James Cridland

BBC Radio overseas: a new plan after BBC Sounds closes

Paul McCartney from Glastonbury on the BBC Sounds app

This is Radioland, my radio newsletter.

As regular readers know, I’ve been interested in the availability of BBC Radio outside the UK. And there’s been some movement.

You may remember that BBC Sounds and access to national BBC radio, except Radio 4, was due to be turned off in Spring 2025; and that it’s still going after that plan was postponed. Well, now, we know what’s going on.

February’s FAQ on the BBC’s website has been updated (though not with a new title), and it tells us the following…

The BBC Sounds app will be turned off for listeners outside the UK on 21 July 2025. (Radio 4 - and, of course, the BBC World Service - is available free on the BBC app).

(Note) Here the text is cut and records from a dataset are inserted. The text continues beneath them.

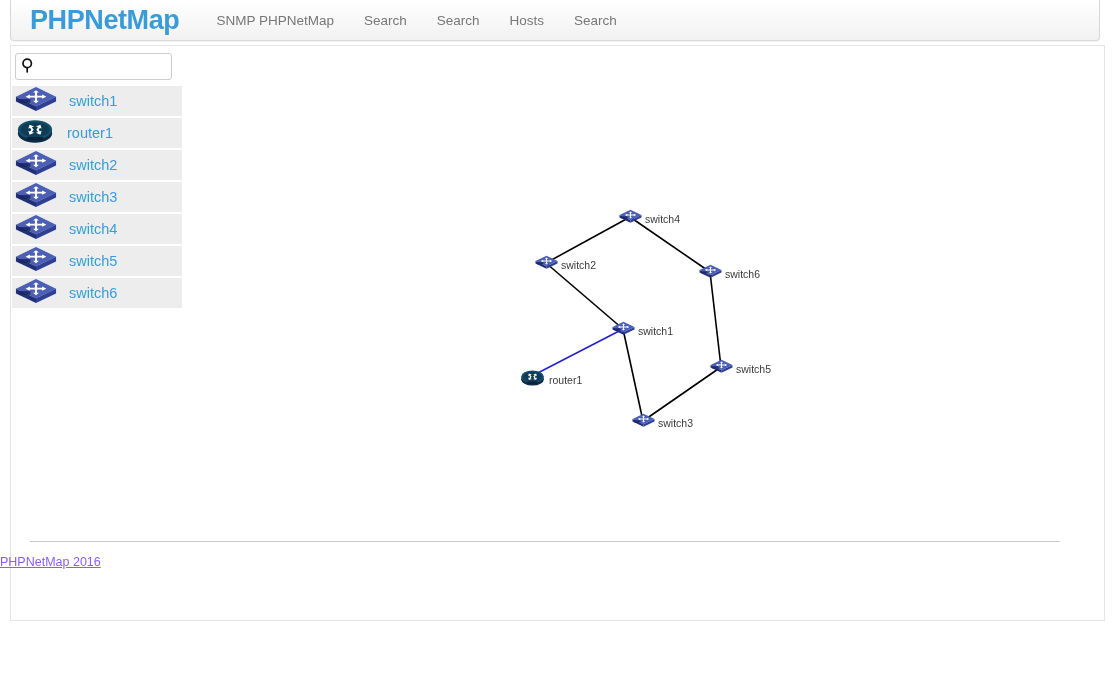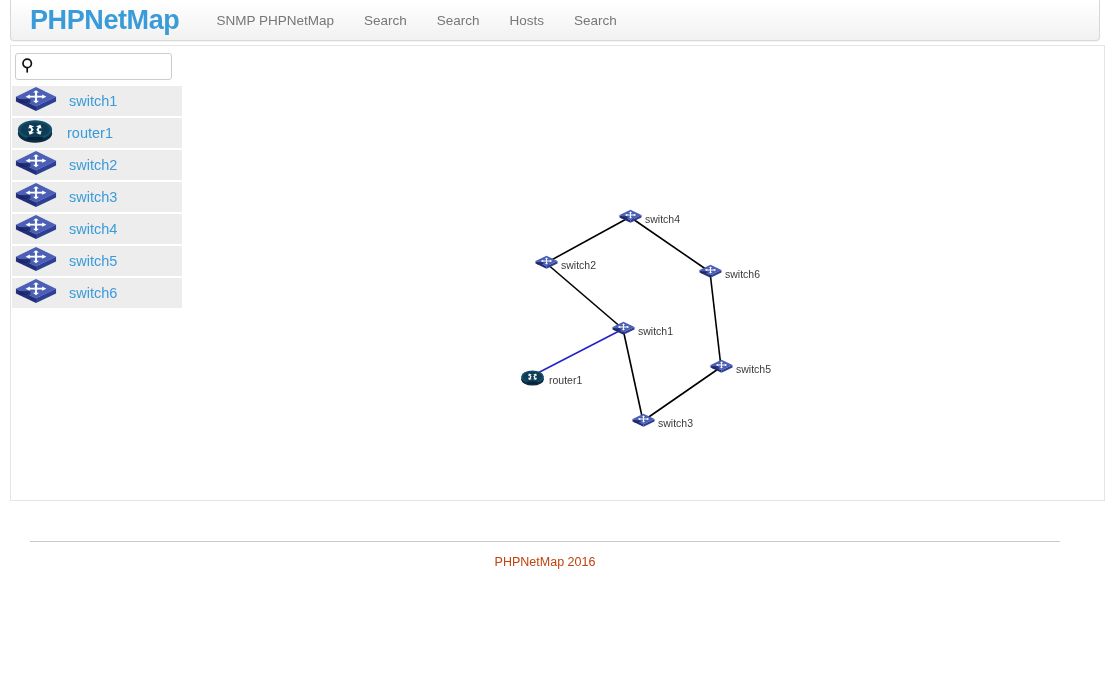--- a/index.html
+++ b/index.html
@@ -53,21 +53,21 @@
     cursor: pointer;
     white-space: nowrap;
   }
 
   
   .content-panel {
     position: absolute;
     left: 10px;
     top: 45px;
     width: 1095px;
-    height: 456px;
+    height: 576px;
     background: #ffffff;
     border: 1px solid #e4e4e4;
     box-sizing: border-box;
   }
 
   
   .sidebar {
     position: absolute;
     left: 1px;
     top: 7px;
@@ -151,23 +151,23 @@
     top: 541px;
     width: 1030px;
     height: 1px;
     background: #c9c9c9;
   }
   .footer-text {
     position: absolute;
     left: 0;
     top: 555px;
     width: 1090px;
-    text-align: center;
     font-size: 12.5px;
-    color: #c2410c;
+    color: #8b5cf6;
+    text-decoration: underline;
   }
 </style>
 </head>
 <body>
 
 <div class="navbar">
   <div class="navbar-inner">
     <div class="brand">PHPNetMap</div>
     <div class="nav-link">SNMP PHPNetMap</div>
     <div class="nav-link">Search</div>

But. Keep scrolling down that page, and we’re told that BBC radio will remain available internationally - and we’re given a set of deep-links for, um, BBC Sounds. It turns out that while the BBC Sounds app goes away, and much of the BBC Sounds website won’t be available - we won’t get audio-on-demand (or “catch-up radio”), and we won’t even get to access the programme schedules - we will, as long as we know the direct link to the station, be able to continue listening live. You’ll have no app, these pages will be littered with links that will give you a “not available here” message, but the live stream will still play, as long as you know where it is.

Happily - website addresses like https://www.bbc.co.uk/radio1 direct to the live stream page, so we can just guess the former radio website (ah, remember them?) to get to the live stream. Or, seemingly, Google for BBC Radio 1 live.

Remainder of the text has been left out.